What you need to do:
Answer with a number only, giving how many lines in the data below include "Dama".

Data excerpts section start

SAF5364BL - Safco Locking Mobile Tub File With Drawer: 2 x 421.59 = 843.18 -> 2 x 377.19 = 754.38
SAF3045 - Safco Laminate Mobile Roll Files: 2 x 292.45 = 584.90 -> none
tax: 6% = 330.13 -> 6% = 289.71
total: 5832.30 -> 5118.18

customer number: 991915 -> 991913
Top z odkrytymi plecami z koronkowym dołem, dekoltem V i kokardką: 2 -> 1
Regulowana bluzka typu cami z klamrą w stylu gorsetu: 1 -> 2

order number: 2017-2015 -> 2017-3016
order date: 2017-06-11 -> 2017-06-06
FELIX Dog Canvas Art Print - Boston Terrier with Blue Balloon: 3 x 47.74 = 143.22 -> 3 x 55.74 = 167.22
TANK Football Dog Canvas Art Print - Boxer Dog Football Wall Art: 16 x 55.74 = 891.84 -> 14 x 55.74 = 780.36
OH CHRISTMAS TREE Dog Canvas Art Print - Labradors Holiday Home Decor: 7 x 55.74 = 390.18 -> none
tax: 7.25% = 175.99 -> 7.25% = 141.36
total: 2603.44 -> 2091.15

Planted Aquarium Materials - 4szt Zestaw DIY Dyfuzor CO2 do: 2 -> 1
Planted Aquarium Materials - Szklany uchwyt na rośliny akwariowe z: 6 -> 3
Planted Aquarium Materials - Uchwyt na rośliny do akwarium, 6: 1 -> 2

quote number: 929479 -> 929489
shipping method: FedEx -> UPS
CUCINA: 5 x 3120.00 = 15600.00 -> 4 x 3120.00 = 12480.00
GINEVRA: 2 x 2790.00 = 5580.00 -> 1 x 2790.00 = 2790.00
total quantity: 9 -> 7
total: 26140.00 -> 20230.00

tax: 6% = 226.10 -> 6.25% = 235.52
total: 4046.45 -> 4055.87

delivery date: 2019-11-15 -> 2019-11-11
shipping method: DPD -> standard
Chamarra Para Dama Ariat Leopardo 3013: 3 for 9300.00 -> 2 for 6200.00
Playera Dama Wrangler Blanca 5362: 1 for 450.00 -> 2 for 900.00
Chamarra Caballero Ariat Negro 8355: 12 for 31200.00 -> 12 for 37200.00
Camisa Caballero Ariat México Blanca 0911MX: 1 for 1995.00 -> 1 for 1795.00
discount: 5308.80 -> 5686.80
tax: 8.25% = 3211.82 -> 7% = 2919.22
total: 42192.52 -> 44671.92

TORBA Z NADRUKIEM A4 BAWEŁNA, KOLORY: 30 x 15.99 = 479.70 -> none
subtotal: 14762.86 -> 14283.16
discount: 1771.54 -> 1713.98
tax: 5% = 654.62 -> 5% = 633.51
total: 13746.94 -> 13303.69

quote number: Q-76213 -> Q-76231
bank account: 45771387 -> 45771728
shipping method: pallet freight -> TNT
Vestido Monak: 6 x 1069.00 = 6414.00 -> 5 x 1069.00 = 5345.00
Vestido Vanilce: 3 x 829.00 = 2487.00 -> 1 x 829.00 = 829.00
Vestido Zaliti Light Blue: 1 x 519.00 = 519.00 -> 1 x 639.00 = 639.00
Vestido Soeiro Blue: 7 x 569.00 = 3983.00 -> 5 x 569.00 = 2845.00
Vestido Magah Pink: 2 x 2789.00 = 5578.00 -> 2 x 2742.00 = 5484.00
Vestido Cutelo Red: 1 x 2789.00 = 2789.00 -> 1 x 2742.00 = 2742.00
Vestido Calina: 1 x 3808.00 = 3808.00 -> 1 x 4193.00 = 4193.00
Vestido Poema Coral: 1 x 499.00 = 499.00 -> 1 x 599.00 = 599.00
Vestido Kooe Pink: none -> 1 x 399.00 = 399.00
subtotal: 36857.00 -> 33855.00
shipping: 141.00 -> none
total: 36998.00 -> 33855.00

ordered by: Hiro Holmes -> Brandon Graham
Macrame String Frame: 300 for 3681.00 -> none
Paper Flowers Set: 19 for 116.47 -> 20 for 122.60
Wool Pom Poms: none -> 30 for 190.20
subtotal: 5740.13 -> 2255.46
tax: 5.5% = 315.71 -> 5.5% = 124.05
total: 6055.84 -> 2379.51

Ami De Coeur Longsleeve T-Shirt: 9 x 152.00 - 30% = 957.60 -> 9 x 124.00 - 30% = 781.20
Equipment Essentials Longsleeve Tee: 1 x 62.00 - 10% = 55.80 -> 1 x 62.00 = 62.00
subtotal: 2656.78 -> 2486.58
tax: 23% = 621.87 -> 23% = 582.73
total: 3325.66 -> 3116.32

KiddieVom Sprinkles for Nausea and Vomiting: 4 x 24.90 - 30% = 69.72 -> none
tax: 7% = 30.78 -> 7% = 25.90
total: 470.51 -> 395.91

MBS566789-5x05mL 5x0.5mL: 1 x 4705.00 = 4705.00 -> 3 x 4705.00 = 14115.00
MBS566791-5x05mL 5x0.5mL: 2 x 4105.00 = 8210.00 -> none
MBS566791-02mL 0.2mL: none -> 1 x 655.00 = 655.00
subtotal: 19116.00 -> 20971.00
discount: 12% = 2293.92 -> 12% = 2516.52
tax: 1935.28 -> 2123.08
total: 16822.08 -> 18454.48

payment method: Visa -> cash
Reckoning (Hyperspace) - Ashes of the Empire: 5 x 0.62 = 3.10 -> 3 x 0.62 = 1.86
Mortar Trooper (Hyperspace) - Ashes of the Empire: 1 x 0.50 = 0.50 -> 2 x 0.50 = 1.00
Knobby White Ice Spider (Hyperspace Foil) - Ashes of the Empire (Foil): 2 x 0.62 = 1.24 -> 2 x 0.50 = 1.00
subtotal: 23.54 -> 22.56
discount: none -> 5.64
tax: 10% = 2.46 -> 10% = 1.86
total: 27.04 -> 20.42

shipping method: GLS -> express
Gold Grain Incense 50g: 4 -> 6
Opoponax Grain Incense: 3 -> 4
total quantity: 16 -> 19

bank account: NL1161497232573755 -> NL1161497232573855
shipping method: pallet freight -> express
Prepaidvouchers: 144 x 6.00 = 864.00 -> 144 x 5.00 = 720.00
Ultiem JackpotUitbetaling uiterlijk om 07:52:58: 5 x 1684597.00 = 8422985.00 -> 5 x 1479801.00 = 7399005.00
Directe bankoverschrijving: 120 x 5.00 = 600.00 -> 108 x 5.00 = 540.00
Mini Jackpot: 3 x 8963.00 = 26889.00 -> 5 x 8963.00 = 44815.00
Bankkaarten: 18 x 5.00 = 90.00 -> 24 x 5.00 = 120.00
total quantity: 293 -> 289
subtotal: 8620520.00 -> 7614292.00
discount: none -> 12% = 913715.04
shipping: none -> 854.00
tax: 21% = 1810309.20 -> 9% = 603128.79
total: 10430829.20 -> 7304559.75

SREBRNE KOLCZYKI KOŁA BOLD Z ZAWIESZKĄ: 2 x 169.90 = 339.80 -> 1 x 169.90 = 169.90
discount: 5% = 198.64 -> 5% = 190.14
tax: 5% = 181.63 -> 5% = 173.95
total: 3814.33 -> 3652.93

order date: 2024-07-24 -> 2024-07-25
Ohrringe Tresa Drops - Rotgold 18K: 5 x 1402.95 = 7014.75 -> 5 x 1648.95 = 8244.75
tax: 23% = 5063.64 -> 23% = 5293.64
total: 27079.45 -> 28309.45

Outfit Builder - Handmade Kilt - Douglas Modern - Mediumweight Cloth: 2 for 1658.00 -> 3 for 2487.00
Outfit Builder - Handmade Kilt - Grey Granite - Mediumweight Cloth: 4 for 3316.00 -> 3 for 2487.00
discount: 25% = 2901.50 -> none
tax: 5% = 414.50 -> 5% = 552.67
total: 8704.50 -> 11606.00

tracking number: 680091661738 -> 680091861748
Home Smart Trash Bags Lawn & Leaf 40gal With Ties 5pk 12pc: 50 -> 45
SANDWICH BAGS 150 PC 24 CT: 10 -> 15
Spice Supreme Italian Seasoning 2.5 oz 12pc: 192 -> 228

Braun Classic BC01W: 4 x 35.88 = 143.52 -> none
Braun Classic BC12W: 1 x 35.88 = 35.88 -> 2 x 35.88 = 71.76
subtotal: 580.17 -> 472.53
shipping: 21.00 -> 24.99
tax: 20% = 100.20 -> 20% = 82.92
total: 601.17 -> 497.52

Data excerpts section end

Exercise solution:
2